In an article I wrote recently for WE magazine, Play for Change, I used one of my favorite nonprofits, Heifer International, to help illustrate how serious games might create a higher level of engagement with an organization than some of the more typical communication practices. Ironically, Heifer must have been at work on its own game for change at the time I was writing the article, as I learned today via Future-Making Serious Games that a beta version of a new Heifer game, Heifer Village: Nepal, is now available. Here’s the game set-up:
In this village a few are prosperous, but most struggle with hunger and poverty. You are Esha, a young girl who belongs to a poor family. Your mother Sabitri’s dearest wish is to somehow acquire a goat. A goat would provide your family with milk and the means of making money, which would allow you to go to school.
For those not familiar with Heifer, the organization’s approach is to donate a goat, cow, chickens, or other domestic farm animals to families living in poverty. The animals become a source of income and nutrition to the family and the the recipients are also required to Pass on the Gift by donating offspring to other families. The Heifer game is apparently based on the experiences of Heifer’s real-life partners in Nepal, like Chanamati Thapa, a woman who used the income from her Heifer goats to start a flour mill and buy a water buffalo.
The game was developed by ForgeFX in collaboration with Beaconfire Consulting. ForgeFX is currently seeking input on the beta version (e-mail them). Some specific questions the company is asking for input on are:
- Did you have any problems getting into the game (i.e. plugin installation)?

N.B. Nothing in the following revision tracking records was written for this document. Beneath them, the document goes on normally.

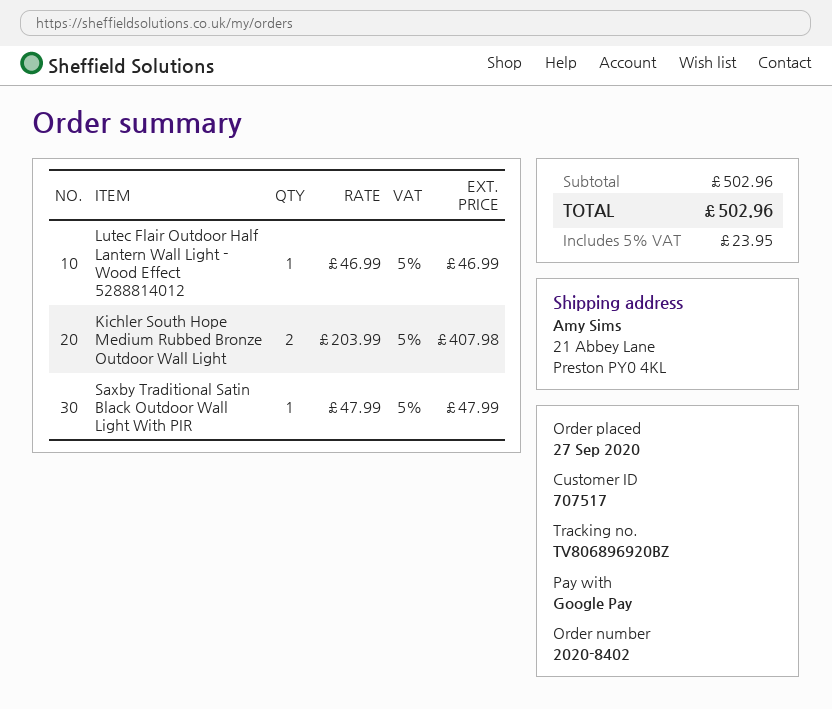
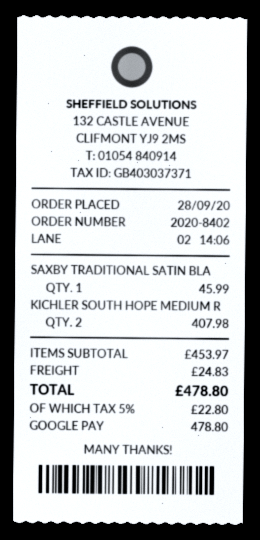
order date: 2020-09-27 -> 2020-09-28
Lutec Flair Outdoor Half Lantern Wall Light - Wood Effect 5288814012: 1 for 46.99 -> none
Saxby Traditional Satin Black Outdoor Wall Light With PIR: 1 for 47.99 -> 1 for 45.99
subtotal: 502.96 -> 453.97
shipping: none -> 24.83
tax: 5% = 23.95 -> 5% = 22.80
total: 502.96 -> 478.80

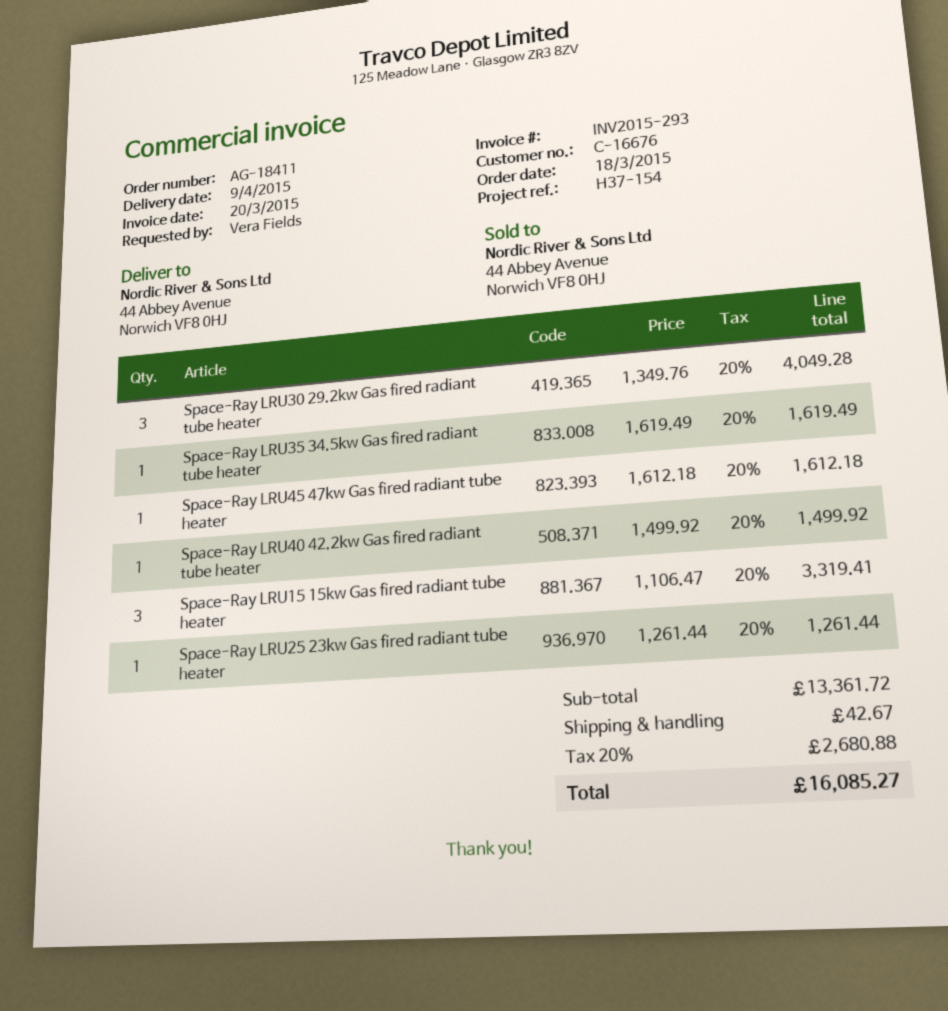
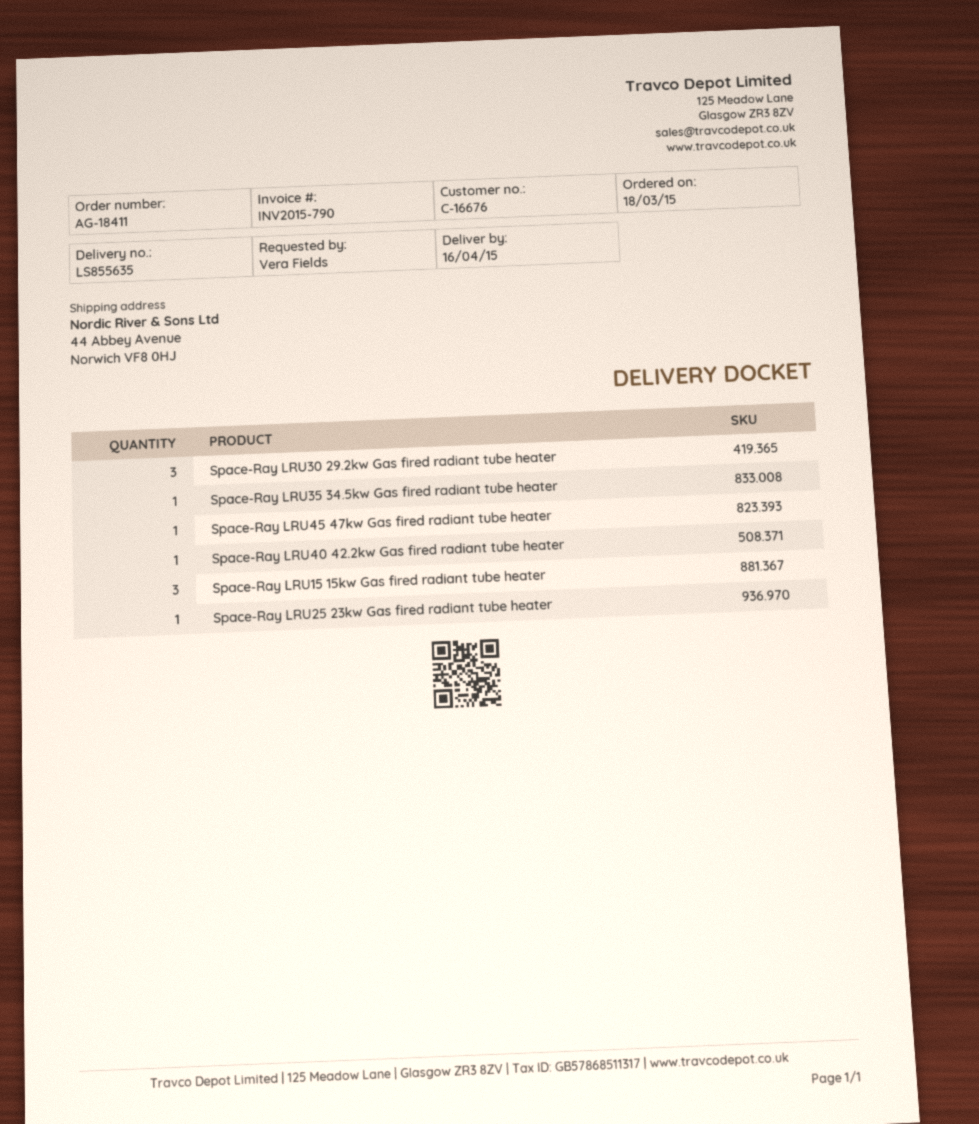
delivery date: 2015-04-09 -> 2015-04-16
invoice number: INV2015-293 -> INV2015-790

- Did you know what to do when the game started?
- Is the user interface intuitive?
- What do you think of the level of the difficulty, navigation, usability?
- Were you able to complete the first lesson node (gathering wood for the fire)?

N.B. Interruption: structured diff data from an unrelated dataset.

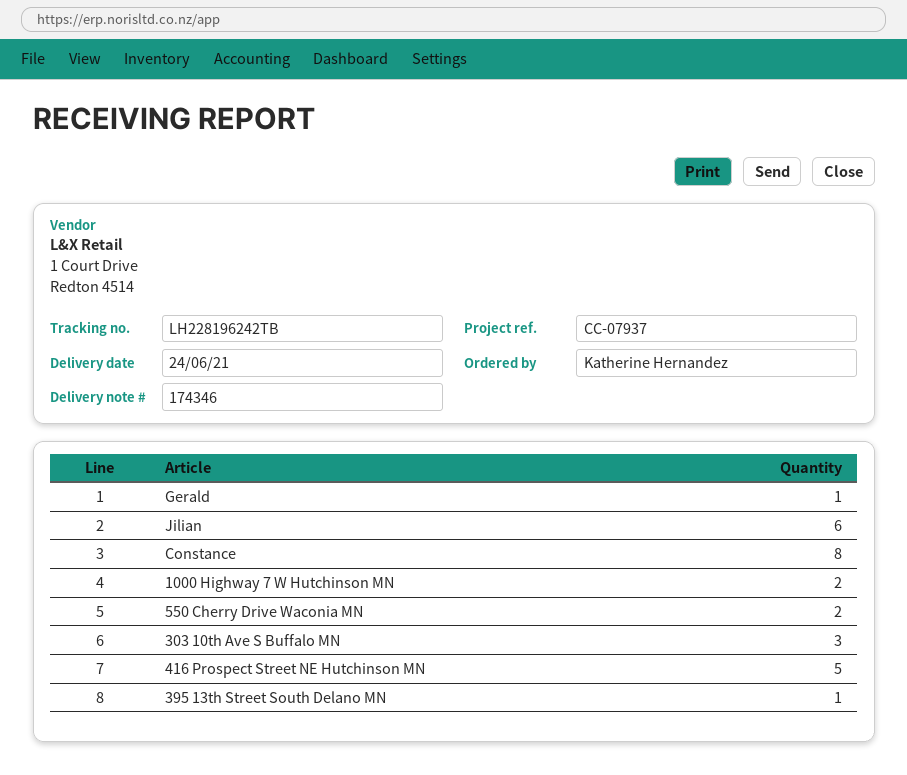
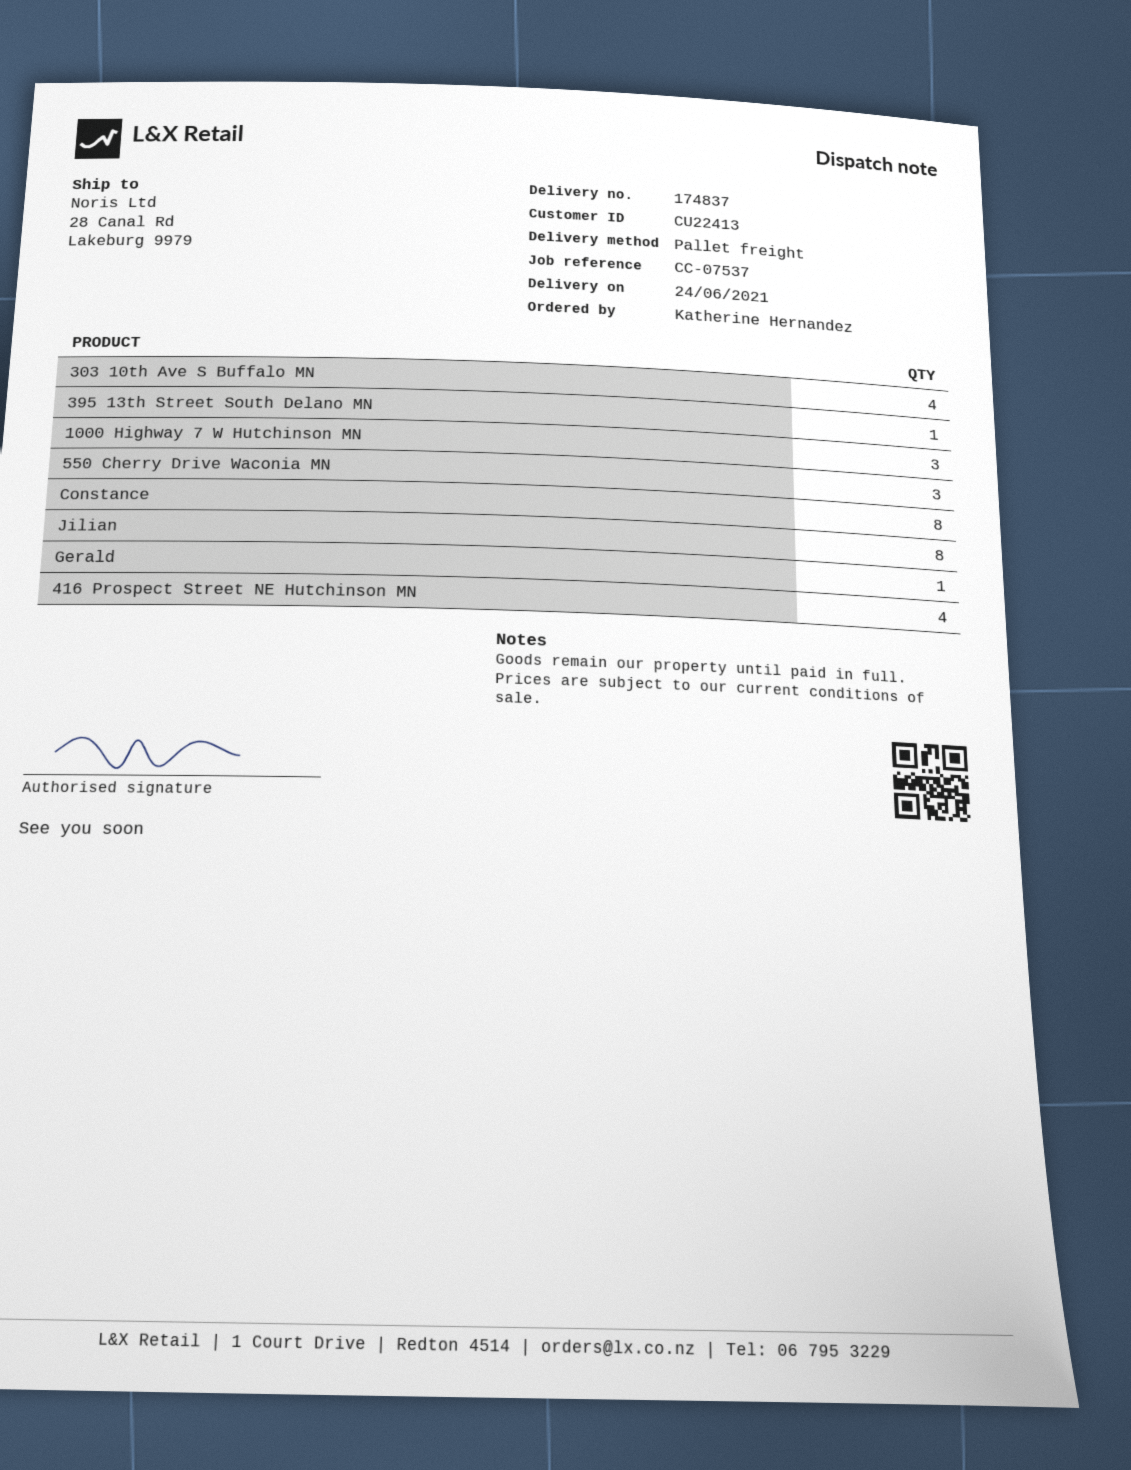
delivery note number: 174346 -> 174837
reference: CC-07937 -> CC-07537
Jilian: 6 -> 8
1000 Highway 7 W Hutchinson MN: 2 -> 3
550 Cherry Drive Waconia MN: 2 -> 3
303 10th Ave S Buffalo MN: 3 -> 4
416 Prospect Street NE Hutchinson MN: 5 -> 4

- Overall, how can we better reach the goals we’ve stated?
Personally, I found the game reminiscent of a combination of 3rd World Farmer, which I discuss in the Play for Change article, and Darfur is Dying. I found the game action less intuitive than in the former, and the ability to move around not as easy as in the latter. I’ll be submitting this feedback, and I encourage you to try the game and submit your own.